» **Exercise**:
Every line below from the one with "width:1px; height:22px; background:#d4d6d8;" through the one with "font-size:16px; color:#3a3a3a; margin-left:12px;" should be retyped exactly, both ends included; no other lines and no pictures.

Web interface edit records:

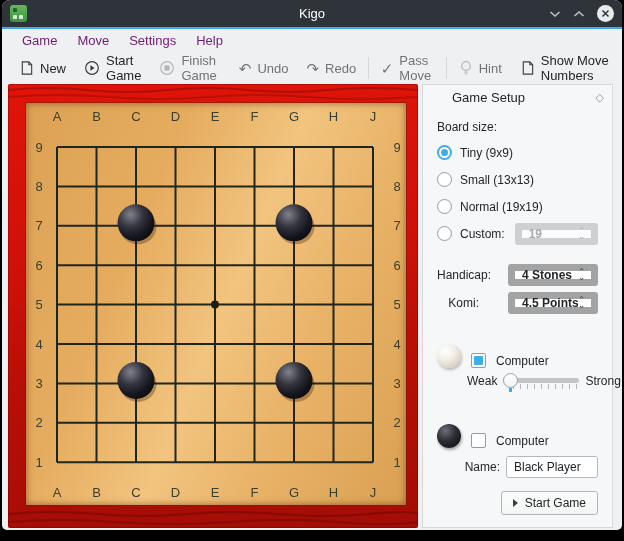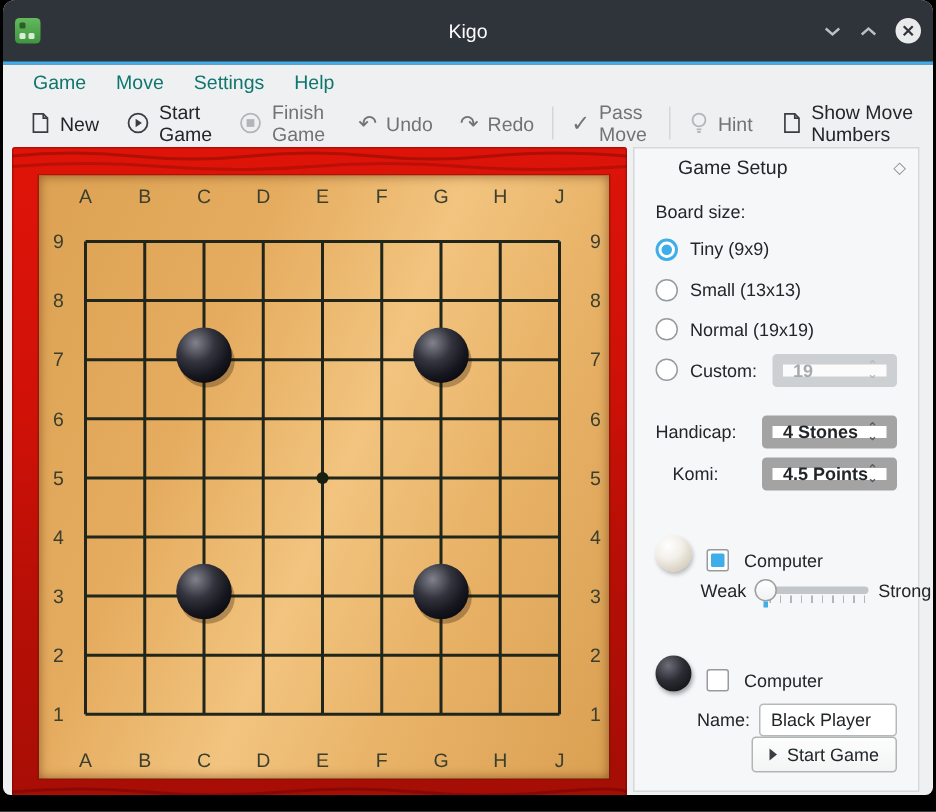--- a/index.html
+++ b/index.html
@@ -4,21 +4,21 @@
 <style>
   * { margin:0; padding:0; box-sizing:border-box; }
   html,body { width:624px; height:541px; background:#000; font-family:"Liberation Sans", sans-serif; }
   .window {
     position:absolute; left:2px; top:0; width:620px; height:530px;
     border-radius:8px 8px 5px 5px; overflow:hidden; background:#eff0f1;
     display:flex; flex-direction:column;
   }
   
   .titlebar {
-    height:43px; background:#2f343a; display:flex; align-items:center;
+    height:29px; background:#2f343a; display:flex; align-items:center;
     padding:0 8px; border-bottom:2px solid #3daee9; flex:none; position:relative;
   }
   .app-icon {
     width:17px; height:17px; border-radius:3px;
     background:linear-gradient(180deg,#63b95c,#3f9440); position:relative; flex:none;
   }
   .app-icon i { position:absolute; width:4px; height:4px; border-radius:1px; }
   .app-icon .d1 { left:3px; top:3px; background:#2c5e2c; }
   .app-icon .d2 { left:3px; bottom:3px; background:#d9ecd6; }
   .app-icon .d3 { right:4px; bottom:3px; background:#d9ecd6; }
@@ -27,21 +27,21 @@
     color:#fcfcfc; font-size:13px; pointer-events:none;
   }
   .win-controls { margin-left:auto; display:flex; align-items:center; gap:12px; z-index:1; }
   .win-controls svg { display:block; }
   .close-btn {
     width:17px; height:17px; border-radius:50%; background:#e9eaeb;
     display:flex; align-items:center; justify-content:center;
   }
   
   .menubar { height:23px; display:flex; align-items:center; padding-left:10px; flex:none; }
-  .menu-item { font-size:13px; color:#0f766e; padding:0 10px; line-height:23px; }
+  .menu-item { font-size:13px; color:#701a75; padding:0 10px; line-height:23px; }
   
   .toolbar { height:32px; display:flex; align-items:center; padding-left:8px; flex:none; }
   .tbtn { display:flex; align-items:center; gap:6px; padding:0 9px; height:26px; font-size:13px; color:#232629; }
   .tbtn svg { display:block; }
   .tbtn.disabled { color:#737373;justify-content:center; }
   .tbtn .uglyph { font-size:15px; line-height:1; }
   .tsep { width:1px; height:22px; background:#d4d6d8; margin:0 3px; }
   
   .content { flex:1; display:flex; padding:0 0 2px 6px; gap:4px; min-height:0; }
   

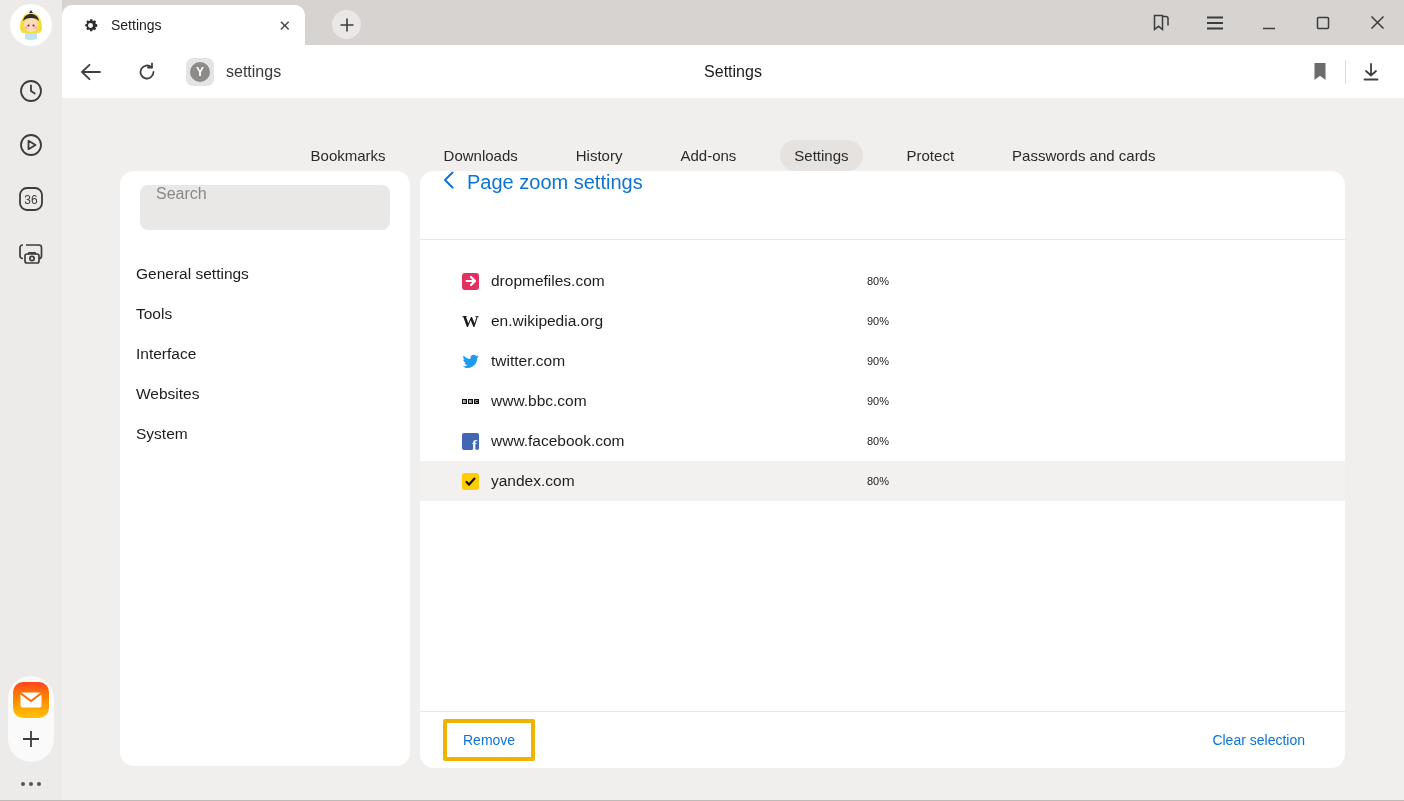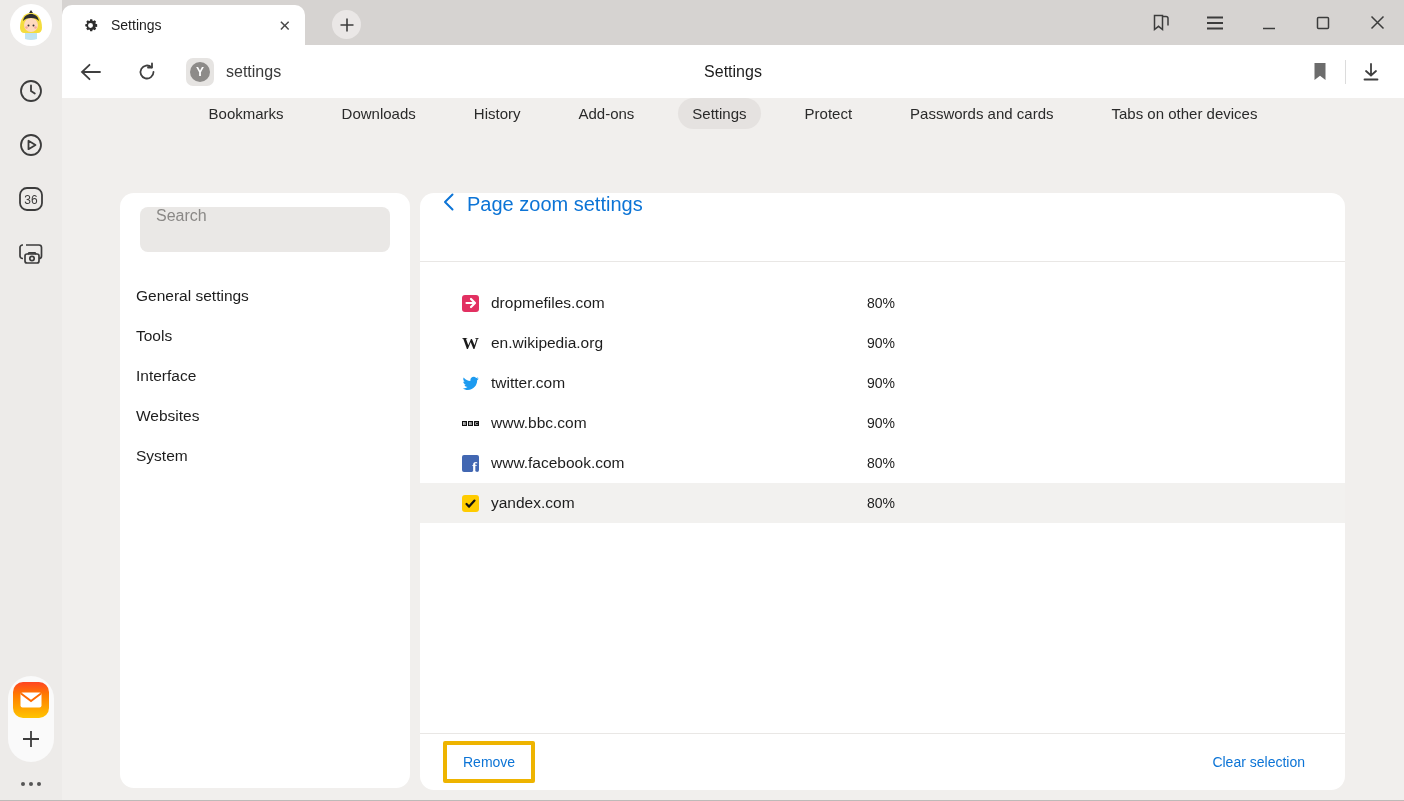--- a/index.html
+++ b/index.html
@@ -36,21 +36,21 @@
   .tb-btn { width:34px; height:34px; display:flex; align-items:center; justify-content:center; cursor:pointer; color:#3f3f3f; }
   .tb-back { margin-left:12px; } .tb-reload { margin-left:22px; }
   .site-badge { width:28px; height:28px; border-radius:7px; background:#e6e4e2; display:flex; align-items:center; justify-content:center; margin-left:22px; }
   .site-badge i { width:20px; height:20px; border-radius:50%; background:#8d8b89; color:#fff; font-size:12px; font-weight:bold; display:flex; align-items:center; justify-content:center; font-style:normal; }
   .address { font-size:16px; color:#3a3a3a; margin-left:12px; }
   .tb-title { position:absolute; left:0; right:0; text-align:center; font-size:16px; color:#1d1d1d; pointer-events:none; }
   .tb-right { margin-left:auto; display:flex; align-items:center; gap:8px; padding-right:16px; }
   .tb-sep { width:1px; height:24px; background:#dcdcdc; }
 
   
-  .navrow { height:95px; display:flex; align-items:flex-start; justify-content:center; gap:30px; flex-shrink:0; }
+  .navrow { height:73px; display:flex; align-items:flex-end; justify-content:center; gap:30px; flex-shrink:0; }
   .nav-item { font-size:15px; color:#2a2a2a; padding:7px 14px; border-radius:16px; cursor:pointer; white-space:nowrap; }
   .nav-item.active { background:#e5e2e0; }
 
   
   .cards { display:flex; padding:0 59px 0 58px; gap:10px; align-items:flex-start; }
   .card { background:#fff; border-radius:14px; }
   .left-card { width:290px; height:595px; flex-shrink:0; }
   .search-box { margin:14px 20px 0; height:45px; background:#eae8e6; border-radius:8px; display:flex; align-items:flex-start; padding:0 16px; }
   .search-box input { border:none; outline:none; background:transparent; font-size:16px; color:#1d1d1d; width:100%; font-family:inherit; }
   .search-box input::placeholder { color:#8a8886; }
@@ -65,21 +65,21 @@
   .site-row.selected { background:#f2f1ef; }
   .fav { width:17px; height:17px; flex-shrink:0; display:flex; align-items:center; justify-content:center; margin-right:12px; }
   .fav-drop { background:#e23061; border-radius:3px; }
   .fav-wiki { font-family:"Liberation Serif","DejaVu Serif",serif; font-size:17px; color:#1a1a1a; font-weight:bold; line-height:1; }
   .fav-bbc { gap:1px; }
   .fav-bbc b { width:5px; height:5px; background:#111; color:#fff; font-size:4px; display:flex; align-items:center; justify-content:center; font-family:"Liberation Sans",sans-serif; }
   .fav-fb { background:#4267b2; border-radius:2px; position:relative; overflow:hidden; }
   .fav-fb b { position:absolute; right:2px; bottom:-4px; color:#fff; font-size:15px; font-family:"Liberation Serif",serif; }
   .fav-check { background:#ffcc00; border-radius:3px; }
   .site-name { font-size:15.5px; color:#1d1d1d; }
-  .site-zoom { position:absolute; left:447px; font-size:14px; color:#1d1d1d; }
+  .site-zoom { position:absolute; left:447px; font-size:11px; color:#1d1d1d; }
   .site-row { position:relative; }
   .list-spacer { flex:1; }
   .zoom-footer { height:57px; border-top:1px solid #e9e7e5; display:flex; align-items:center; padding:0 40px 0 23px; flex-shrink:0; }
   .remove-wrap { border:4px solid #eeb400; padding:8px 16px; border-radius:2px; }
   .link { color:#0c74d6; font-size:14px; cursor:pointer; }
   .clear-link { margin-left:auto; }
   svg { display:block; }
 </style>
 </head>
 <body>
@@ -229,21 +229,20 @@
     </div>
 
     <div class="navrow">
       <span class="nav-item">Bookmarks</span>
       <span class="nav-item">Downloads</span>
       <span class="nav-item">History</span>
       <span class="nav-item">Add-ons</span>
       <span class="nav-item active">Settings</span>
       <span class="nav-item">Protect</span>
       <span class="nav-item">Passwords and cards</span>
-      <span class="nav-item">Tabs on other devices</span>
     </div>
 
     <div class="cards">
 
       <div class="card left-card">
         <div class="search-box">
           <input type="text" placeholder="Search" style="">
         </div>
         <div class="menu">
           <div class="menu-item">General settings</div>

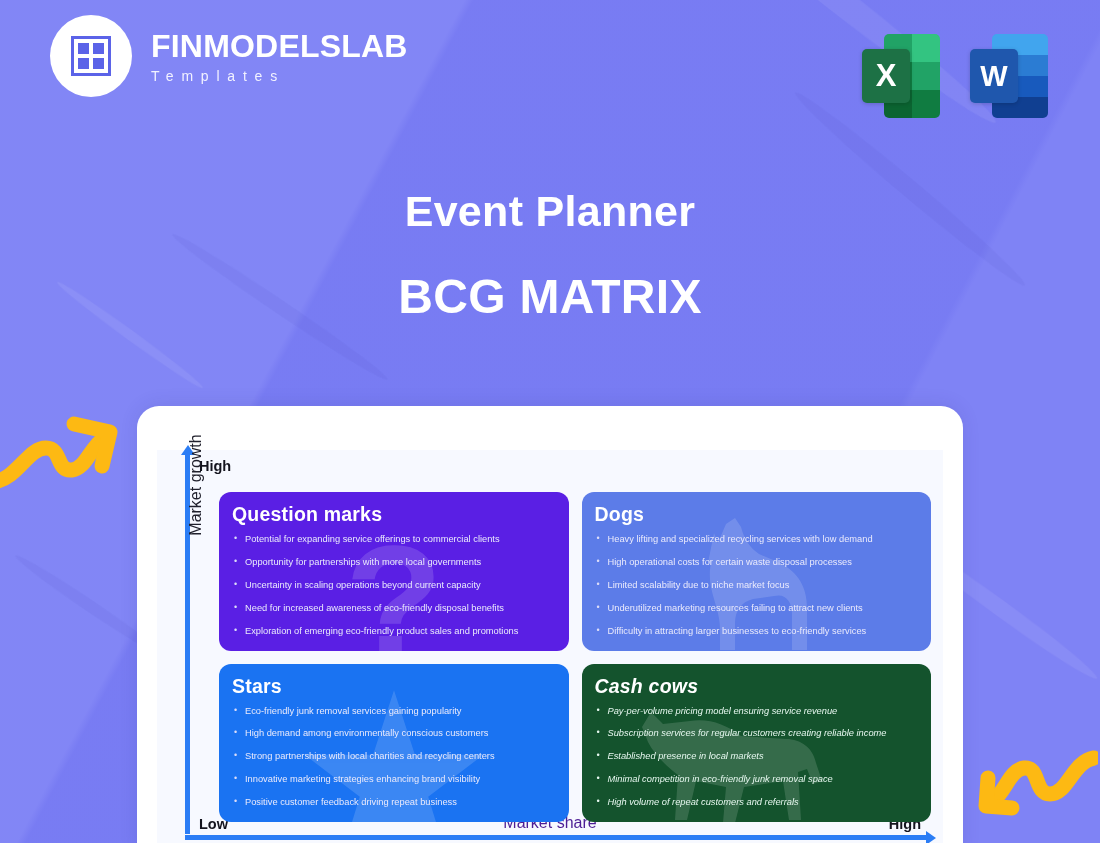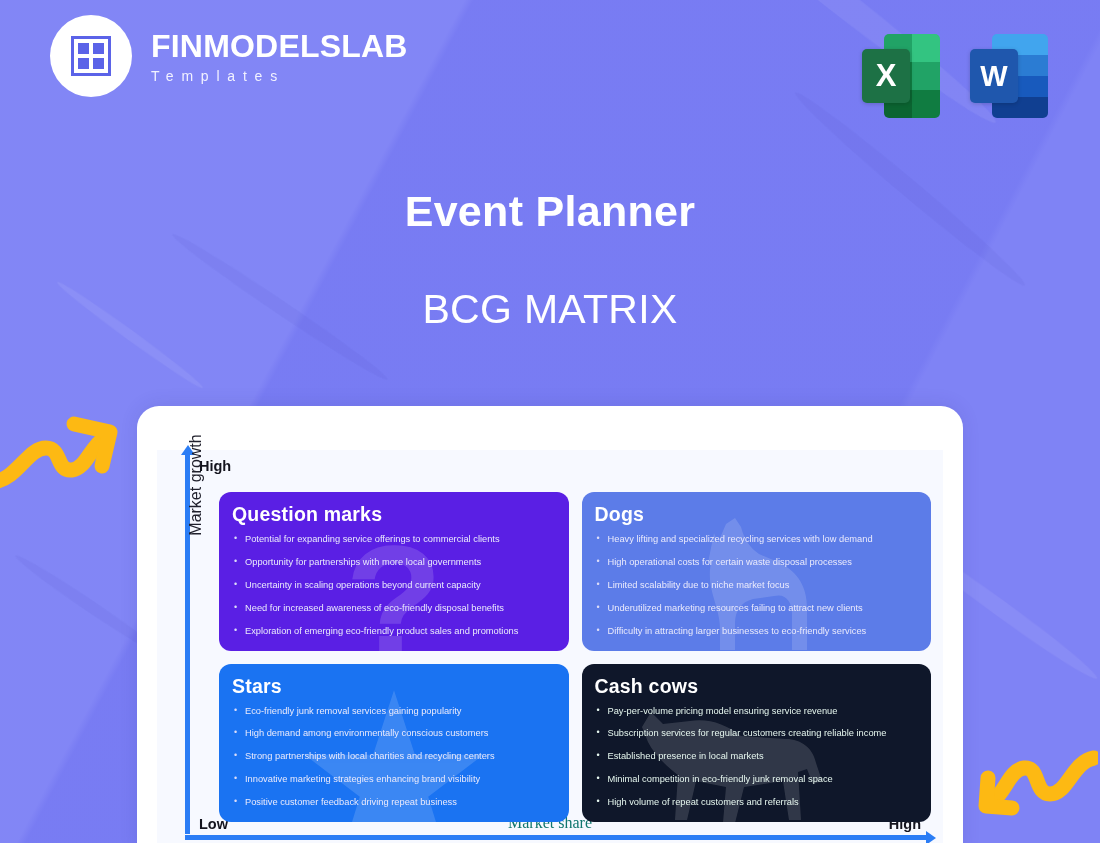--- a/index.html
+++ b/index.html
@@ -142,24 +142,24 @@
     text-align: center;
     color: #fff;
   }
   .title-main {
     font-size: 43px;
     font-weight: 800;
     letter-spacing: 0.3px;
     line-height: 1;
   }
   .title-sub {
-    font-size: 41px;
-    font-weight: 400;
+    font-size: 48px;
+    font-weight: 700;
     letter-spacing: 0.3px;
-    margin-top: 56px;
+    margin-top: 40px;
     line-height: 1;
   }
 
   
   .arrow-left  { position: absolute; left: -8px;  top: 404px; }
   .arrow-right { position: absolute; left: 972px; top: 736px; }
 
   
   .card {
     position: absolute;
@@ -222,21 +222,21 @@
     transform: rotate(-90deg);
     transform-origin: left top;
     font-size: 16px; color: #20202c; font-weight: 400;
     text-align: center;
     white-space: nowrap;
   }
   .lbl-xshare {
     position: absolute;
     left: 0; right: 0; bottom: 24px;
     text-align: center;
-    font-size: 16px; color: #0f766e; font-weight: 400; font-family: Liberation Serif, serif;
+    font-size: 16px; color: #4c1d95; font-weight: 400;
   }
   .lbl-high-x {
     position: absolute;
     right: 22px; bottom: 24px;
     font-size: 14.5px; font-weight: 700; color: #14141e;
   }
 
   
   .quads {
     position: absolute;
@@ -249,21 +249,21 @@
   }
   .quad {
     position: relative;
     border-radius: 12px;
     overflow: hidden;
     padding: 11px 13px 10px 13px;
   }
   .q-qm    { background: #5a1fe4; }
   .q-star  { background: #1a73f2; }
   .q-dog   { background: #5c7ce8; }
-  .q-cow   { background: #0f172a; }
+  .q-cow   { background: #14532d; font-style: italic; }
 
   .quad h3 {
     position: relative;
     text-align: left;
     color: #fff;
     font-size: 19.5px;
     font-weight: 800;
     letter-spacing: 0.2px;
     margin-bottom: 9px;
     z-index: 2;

» **Solution to this exercise**:
   .tsep { width:1px; height:22px; background:#d4d6d8; margin:0 3px; }
   
   .content { flex:1; display:flex; padding:0 0 2px 6px; gap:4px; min-height:0; }
   

--- a/index.html
+++ b/index.html
@@ -36,21 +36,21 @@
   .tb-btn { width:34px; height:34px; display:flex; align-items:center; justify-content:center; cursor:pointer; color:#3f3f3f; }
   .tb-back { margin-left:12px; } .tb-reload { margin-left:22px; }
   .site-badge { width:28px; height:28px; border-radius:7px; background:#e6e4e2; display:flex; align-items:center; justify-content:center; margin-left:22px; }
   .site-badge i { width:20px; height:20px; border-radius:50%; background:#8d8b89; color:#fff; font-size:12px; font-weight:bold; display:flex; align-items:center; justify-content:center; font-style:normal; }
   .address { font-size:16px; color:#3a3a3a; margin-left:12px; }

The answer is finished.